Catch the first bus of the day to reach the trailhead by late afternoon. From the bus depot in Westview hop in a cab to complete the road portion of the journey. Taxi fare to Lund should be around $30. From here a water taxi, costing $50 for up to six people, will be required to reach Sarah Point. Advanced reservations are a must. There are a number of rustic campsites at the beginning of the trail. The sun-baked bluffs of Sarah Point itself are an ideal perch from which to witness the renowned sunsets of the Sunshine Coast. Load up on water, however, before boarding the water taxi as the point is dry. If blustery weather rather than a gentle sunset greets you then push on to Myrmidon Cove 4 km away on the more protected side of Malaspina Peninsula. Myrmidon Cove is endowed with water but no other amenities. On the way expect pleasant views overlooking Desolation Sound and one small beach at Feather Cove, 2.8 km from the beginning of the trail.

Ocean views and saltwater access will continue off and on through much of the next day. Early-rising bird watchers will want to approach Hinder Lake quietly to avoid scaring the waterfowl away. Use extra care in the vicinity of Hinder Lake as it is a source of water for nearby residents and hikers alike. The Knob [km 7.6] in particular provides vistas of Okeover Inlet. At km 9.6 a side trail leads down to a campsite on Cochrane Bay endowed with both water and oysters. Be sure to check with the Red Tide Hotline before harvesting the latter.

Alternately join the resident beaver for a snack any day of the week at [km 12.1] Wednesday Lake. The feature of the beaver lodge is double-digested bark. If you thought to pack along a lightweight fly rod then perhaps you can tease a trout or two out of the pond and into the frying pan instead. The campsite at Wednesday Lake has drinking water, a pit toilet and the plaintive cries of loons to lull you into slumber. Rather than scooping water directly from the lake, dip into the outfall just beyond the camp to reduce the amount of suspended particulate matter. Lest the beaver sports a fever treat all water to be on the safe side. Giardia is no way to start a vacation.

Gwendoline Hills Trail
The final 9 kilometres on this first stage of the Sunshine Coast Trail are the most taxing. Though you might find a trickle here and a drip there, a reliable source of drinking water is nonexistent. Likewise, there are no established campsites along the way. The trail primarily winds through forest including the occasional pocket of old-growth with viewpoints few and far between. Take them in whenever they crop up. Just past Wednesday Lake a short side trail leads to a viewpoint overlooking Okeover Inlet. At the 16 km mark views in the opposite direction overlooking the Strait of Georgia can be had from Manzanita Bluffs.

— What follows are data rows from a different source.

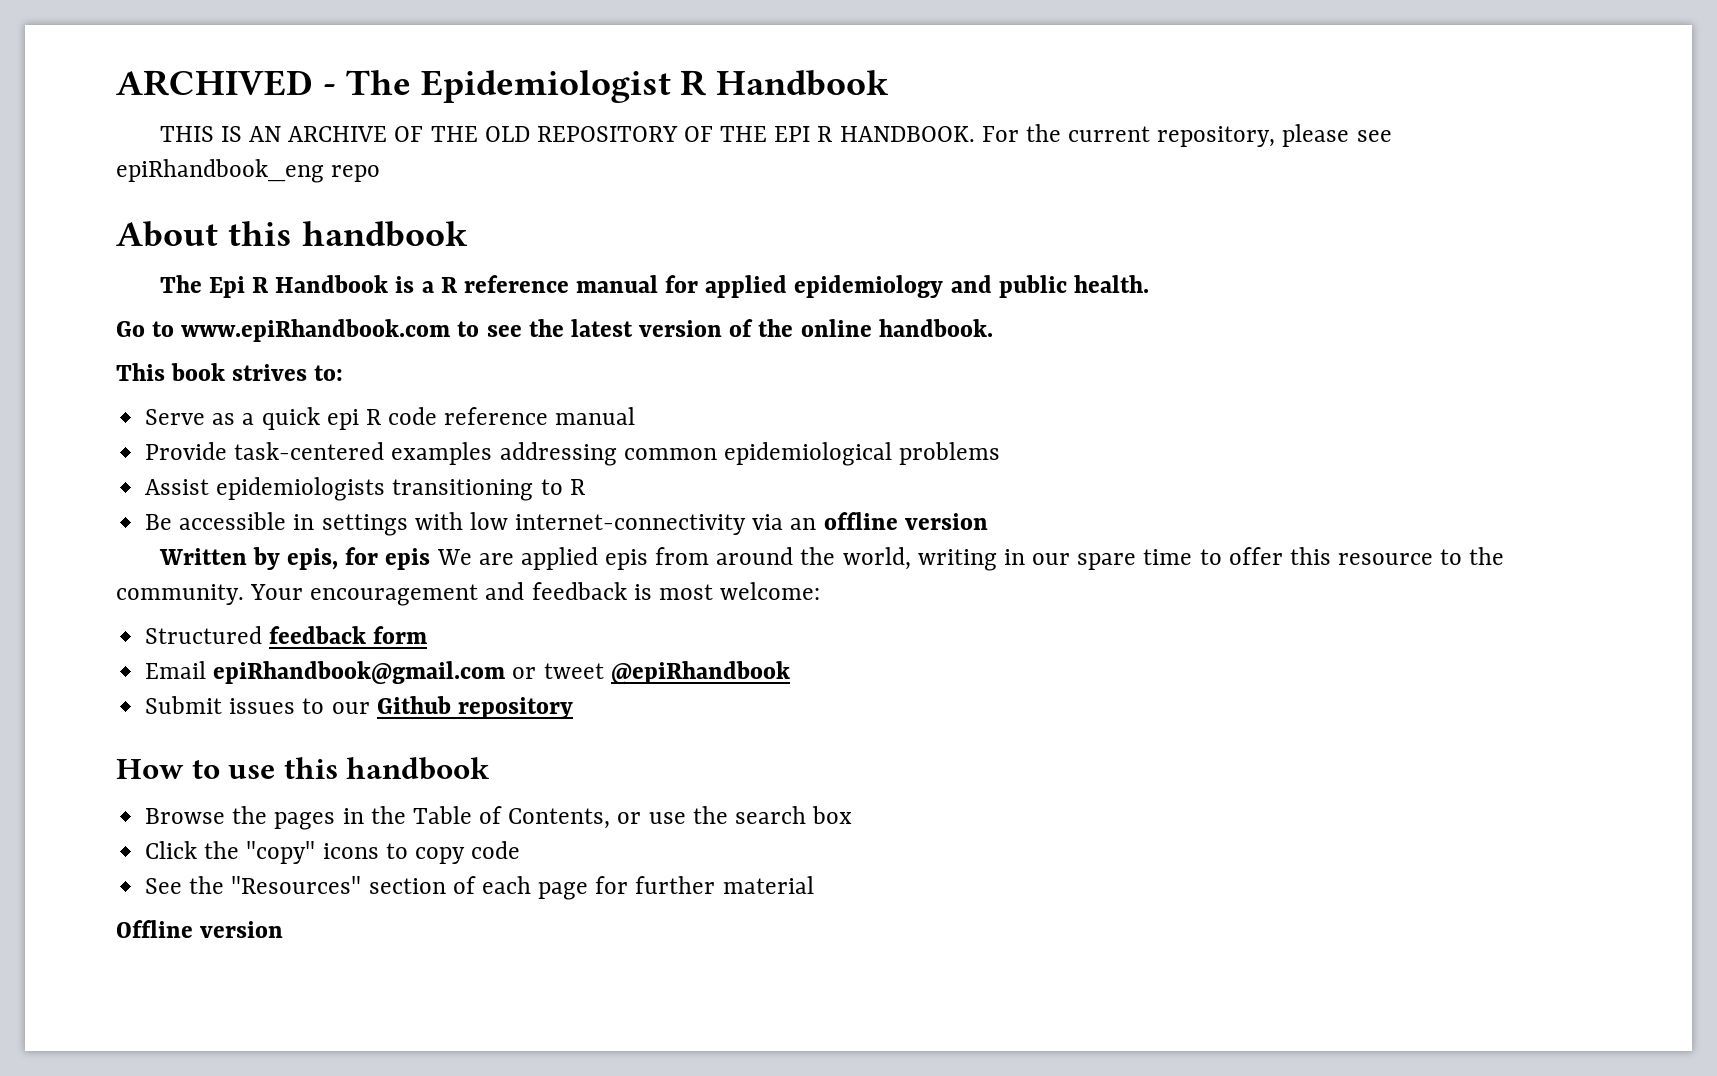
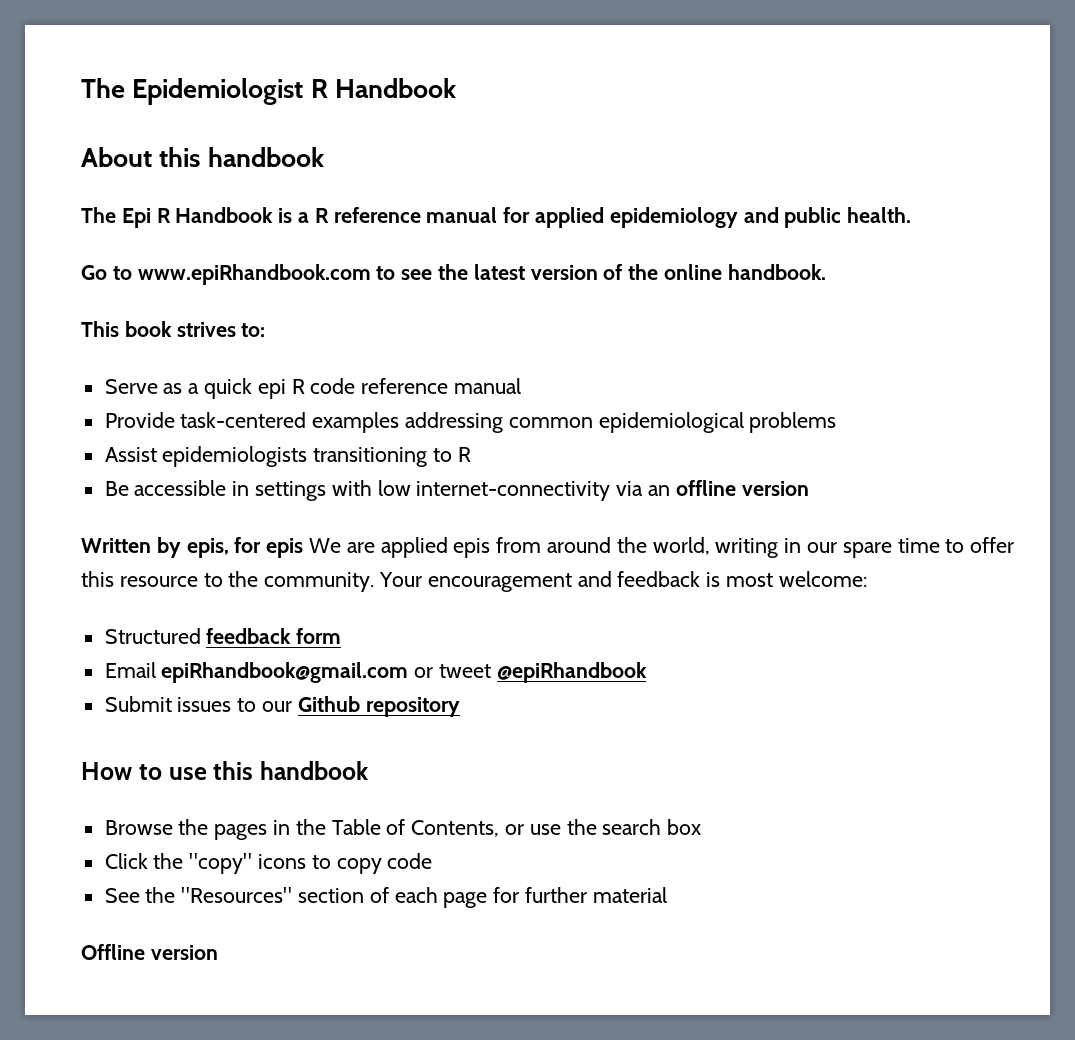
[116,70,336,96] ARCHIVED - -> (81, 88) none
[159,124,1392,147] [116,159,381,183] // THIS IS AN ARCHIVE OF THE OLD REPOSITORY OF THE EPI R HANDBOOK. For the current repository, please see epiRhandbook_eng repo -> (456, 88) none

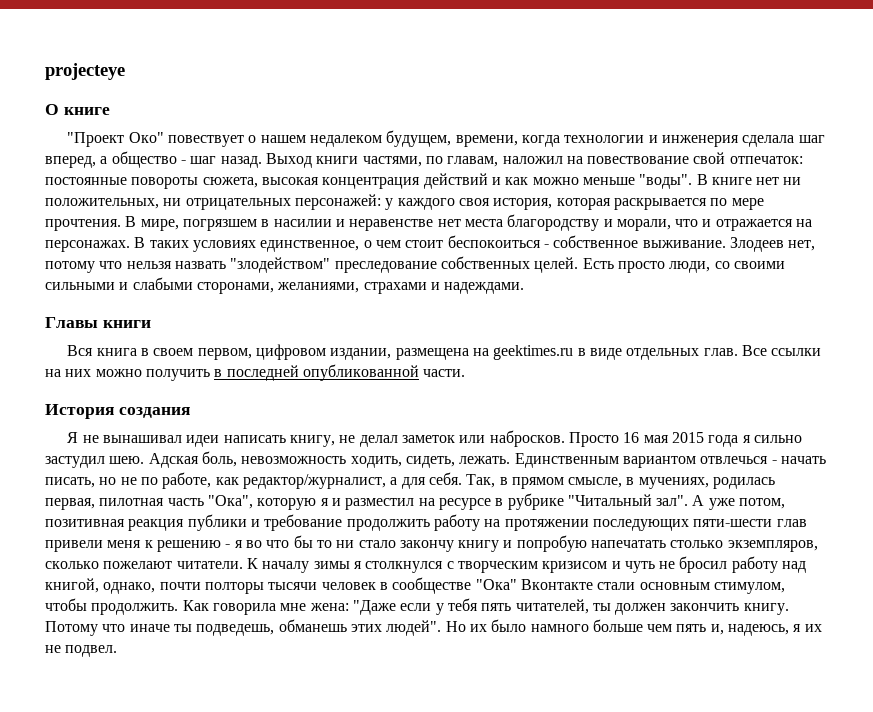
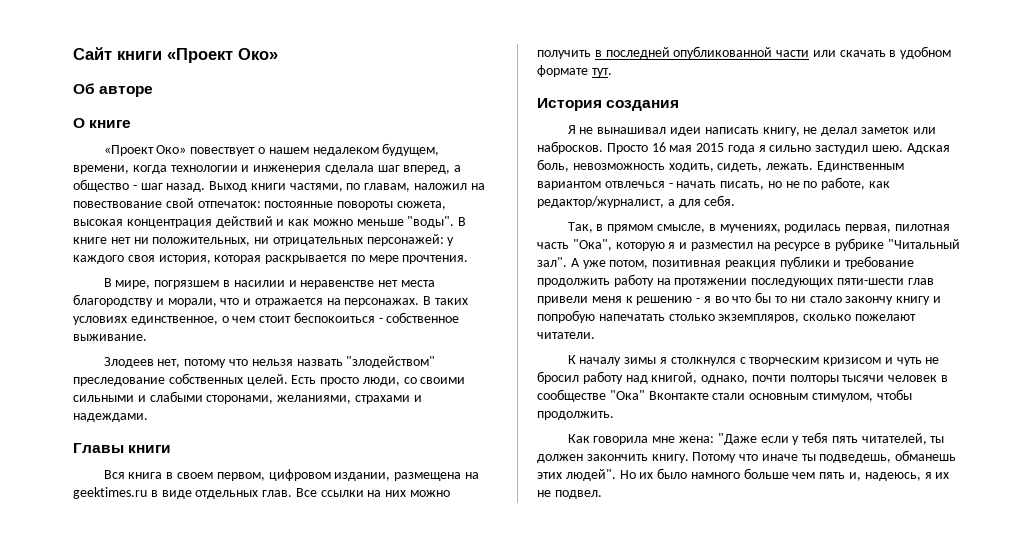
[45,63,125,80] projecteye -> [73,47,278,63] [73,83,154,97] Сайт книги «Проект Око» // Об авторе
[67,132,164,147] "Проект Око" -> [103,145,187,156] «Проект Око»
(121, 225) none -> (469, 259) //
(726, 244) none -> (147, 337) //
[423,369,466,377] части. -> [776,46,952,59] [537,65,612,77] части или скачать в удобном формате тут.
(462, 478) none -> (736, 200) //
(243, 565) none -> (595, 335) //
(179, 609) none -> (614, 415) //

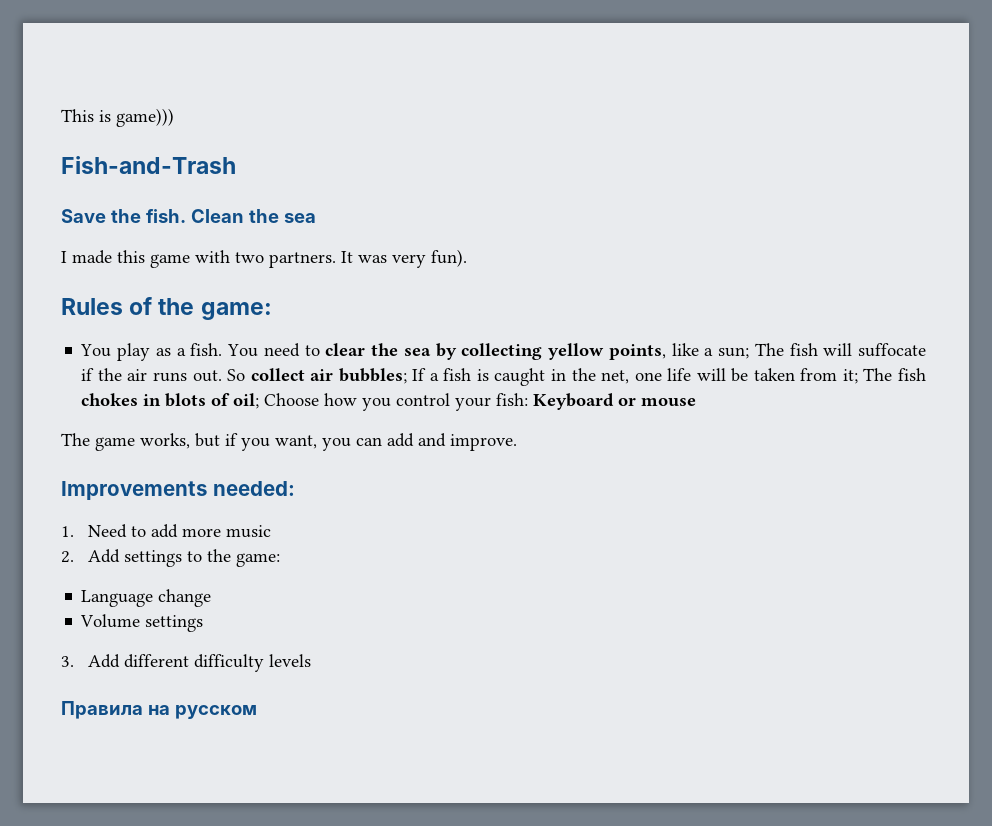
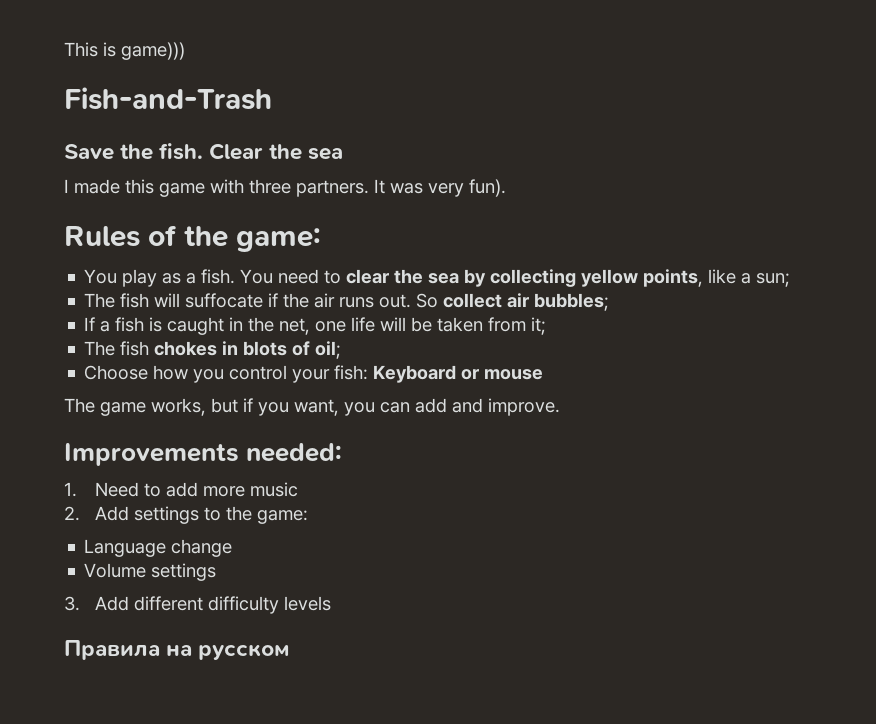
[190,209,244,223] Clean -> [209,143,264,160] Clear
[235,252,264,263] two -> [249,179,291,194] three
(750, 353) none -> (791, 280) //
(407, 376) none -> (610, 302) //
(858, 376) none -> (547, 326) //
(260, 401) none -> (342, 350) //

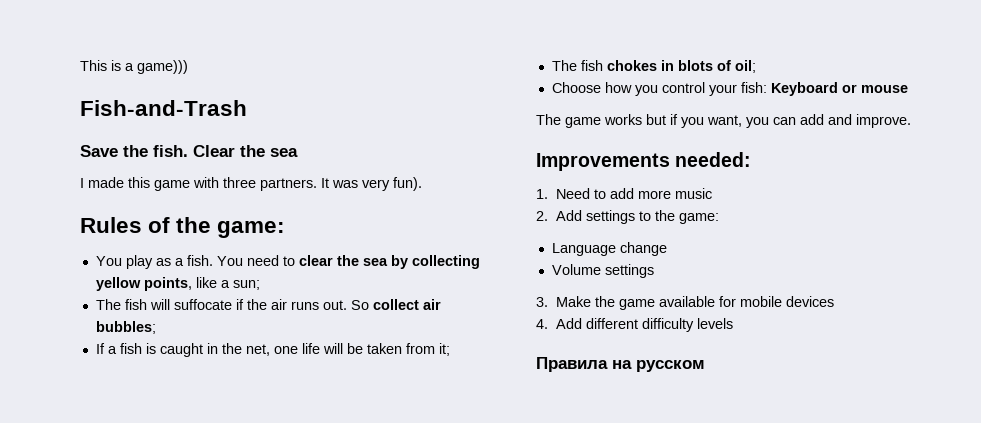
(116, 49) none -> [125,63,134,71] a
[151,398,206,416] works, -> [604,114,642,125] works
(80, 603) none -> [556,296,835,310] [536,319,548,329] Make the game available for mobile devices // 4.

A rustic campsite with water and picnic table has been established just 100 metres beyond the end of this section at Fern Creek but far superior alternatives abound just a short distance down Malaspina Road. Okeover Inlet Provincial Campground offers the least developed facilities but running water and pit toilets will be appreciated. If undertaking the Sunshine Coast Trail in small, easily-digestable segments or otherwise wanting to bailout at this point call for a taxi from the government wharf here. Nearby Y-Knot Campsite [(604) 483-3243] offers basic camping plus hot showers. Just prior to the end of the trail a well-marked side trail leads to Cedar Lodge B & B [(604) 483-4414] for those in dire need of both a hot water soak and a pillow. Reservations are required.

bearpaw

 

Comments 

 
0 #6 RE: Sunshine Coast Trail Stage 1: Sarah Point to Malaspina RoadBrian Grover 2015-06-22 16:46
Thanks for the update Sally. This kind of feedback is vital for ensuring that BC Car-Free stays up-to-date AND available.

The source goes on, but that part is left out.